Revision comparison data
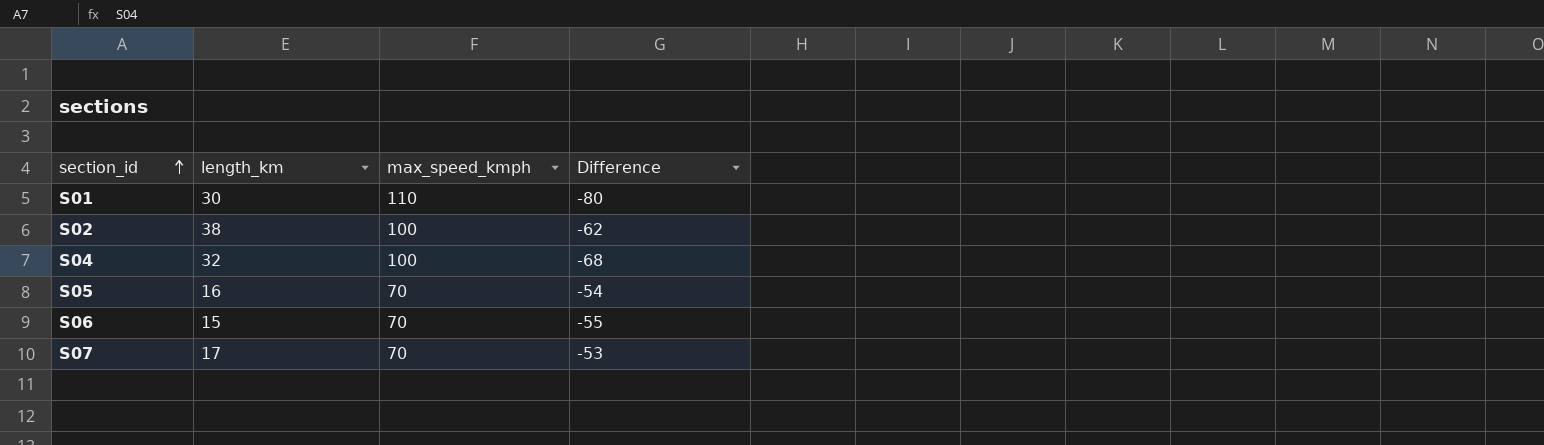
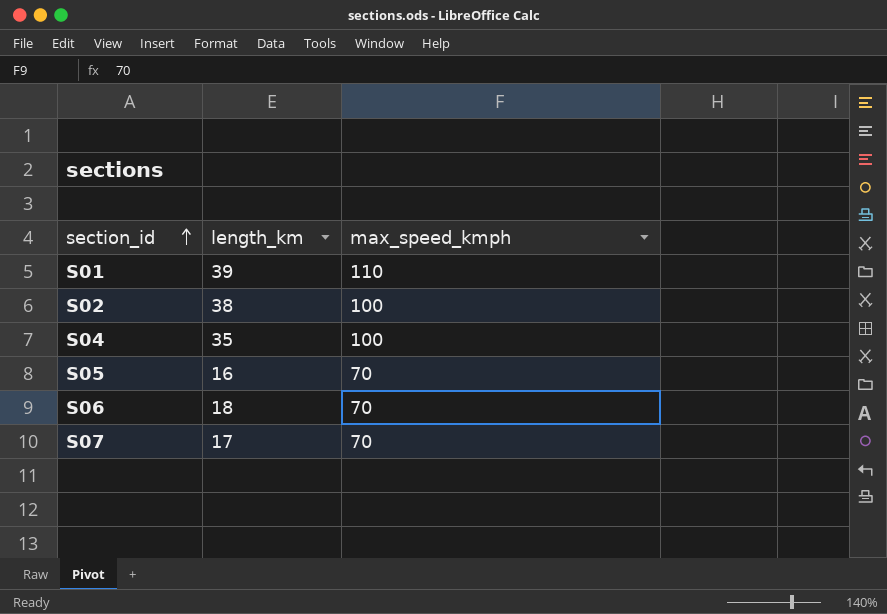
column Difference | formula: [length_km] - [max_speed_kmph] -> none
S01 | length_km: 30 -> 39
S04 | length_km: 32 -> 35
S06 | length_km: 15 -> 18

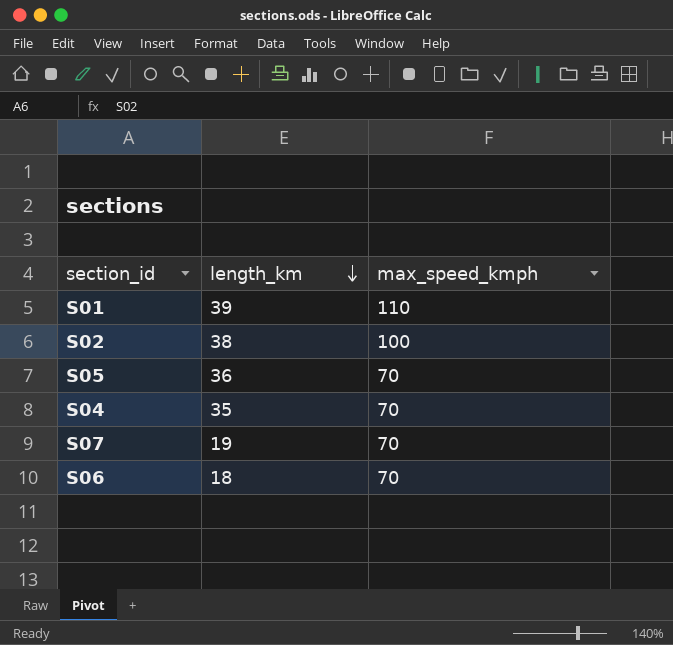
row order: section_id ascending -> length_km descending
S05 | length_km: 16 -> 36
S04 | max_speed_kmph: 100 -> 70
S07 | length_km: 17 -> 19

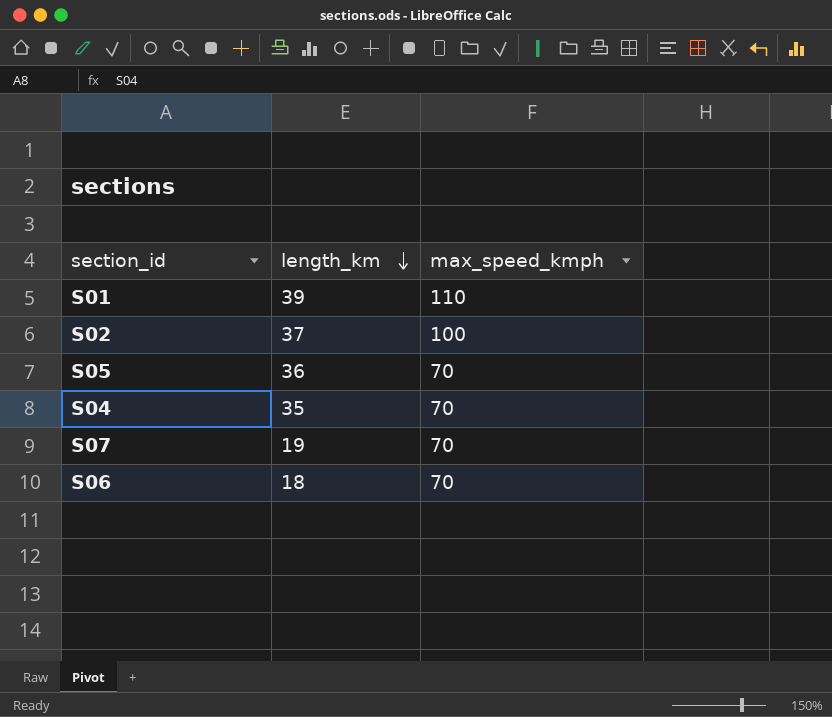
S02 | length_km: 38 -> 37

## WHAT IS BEING ASKED
Skip the pictures and print exactly the lines from the one containing "S05 | length_km: 16 -> 36" through the end of the records above.

## SOLUTION TO THE PROBLEM
S05 | length_km: 16 -> 36
S04 | max_speed_kmph: 100 -> 70
S07 | length_km: 17 -> 19

S02 | length_km: 38 -> 37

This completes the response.